Shaun Tan is now one of Australia’s most highly regarded book illustrators. Books like Memorial (1999), written by Gary Crew, with its stunning double-page illustrations, have proved popular with all ages. His award-winning illustrations for John Marsden’s The Rabbits (winner of a Book of the Year Award) use hostile machines to symbolise the process by which new arrivals in a country bring environmental destruction with them.
The Arrival, his latest work, is also his most ambitious, with the pictures carrying the entire narrative load. So much is conveyed by expressions and gestures that readers may overlook the fact that Shaun Tan the storyteller has created them all. We have been made to experience everything that happens to the man. Now we know – just as our forebears did – the feeling of being a new arrival in a strange world. The Arrival is a superb tribute to the resilience and power of the human spirit.
This review by Trevor Agnew was published on 2nd June 2007 in The Press, Christchurch, New Zealand.
3. BOOK REVIEW: THE BOY IN THE STRIPED PYJAMAS
THE BOY IN STRIPED PYJAMAS John Boyne, David Fickling Books, 216 pages, hardback, NZ$34.95. ISBN 0-385-60940-X
Bruno, the main character, is nine years old but this story is not for nine-year-olds.
An interesting question, with more than literary significance, is how a writer can make readers care about the murder of millions. One way is to introduce one or two of the millions and show them as human. (Morris Gleizman did this brilliantly in Once, with a Polish boy running from the German authorities.) But what if the reader is unsympathetic to the murder victims, unwilling to grant them human status? A remarkable solution is in The Boy in Striped Pyjamas, where John Boyne uses nine-year-old Bruno’s perception of events to gently introduce a situation that is not at all gentle.
Bruno, who sees and hears more than he understands, is not so much innocent as self-absorbed, firmly centred on his own activities. He is disturbed when the servants pack the family’s possessions but relieved that his father is moving from Berlin to a more important position. Bruno knows his father is important because he is often visited by “men in fantastic uniforms…and they were very polite to Father and told each other that he was a man to watch and that the Fury had big things in mind for him”.
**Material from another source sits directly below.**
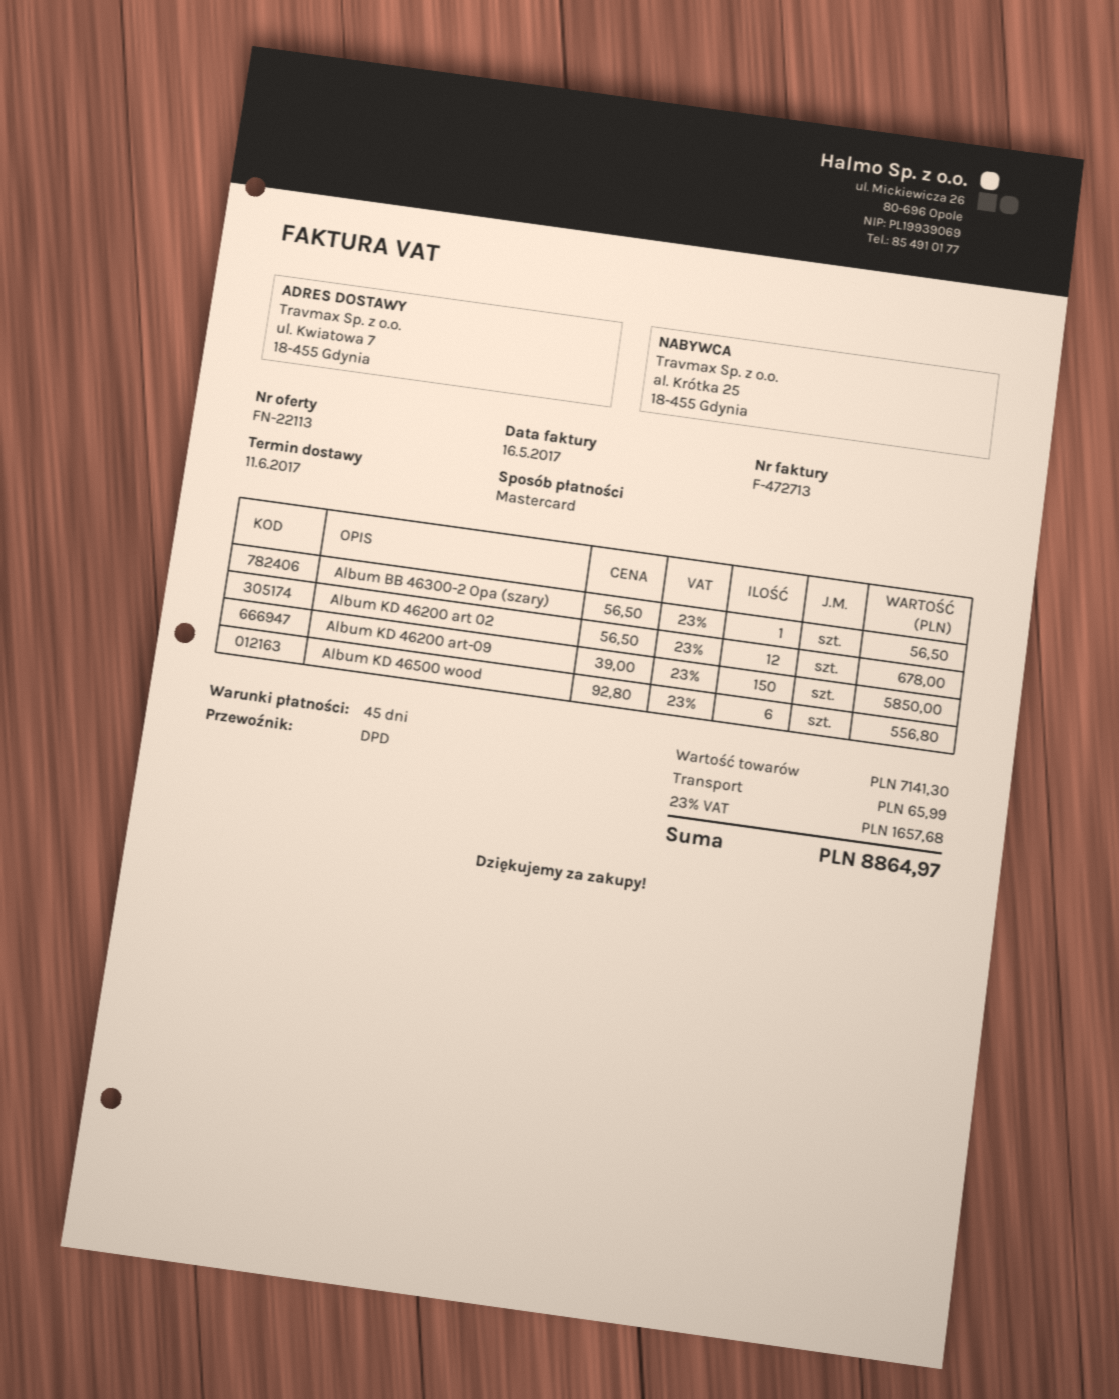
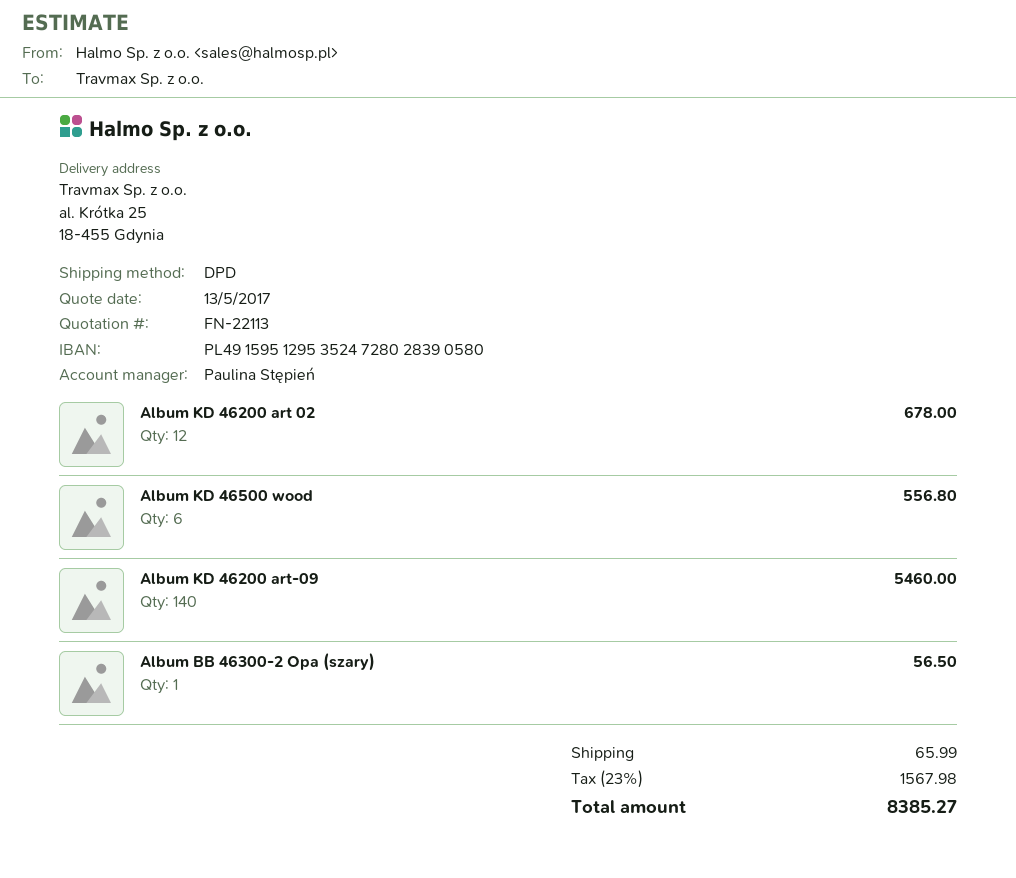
ship to: ul. Kwiatowa 7, 18-455 Gdynia -> al. Krótka 25, 18-455 Gdynia
Album KD 46200 art-09: 150 for 5850.00 -> 140 for 5460.00
tax: 23% = 1657.68 -> 23% = 1567.98
total: 8864.97 -> 8385.27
Bruno is disappointed by his new country home, which he thinks is called Out-With. There is nobody to play with although he can see some people on the other side of an enormous fence. “Those people…well, they’re not people at all, Bruno,” explains Father. Even before Bruno sees the low huts and smoke stacks in the distance, his readers have worked out what Father’s new job is and who the Fury might be. Bruno never grasps what is going on but we appreciate the moral quandary facing his parents and those around them. Then Bruno’s quest for a playmate leads him to the boy of the title. What follows has the pre-ordained completeness of a fable and I defy anyone to stop reading at this point.
With its tense moments and tragic misunderstandings, this superbly-written novel is a sensitive and thoughtful introduction to an unspeakably awful occurrence.
This review by Trevor Agnew was published on 28th January 2006 in The Press, Christchurch, New Zealand.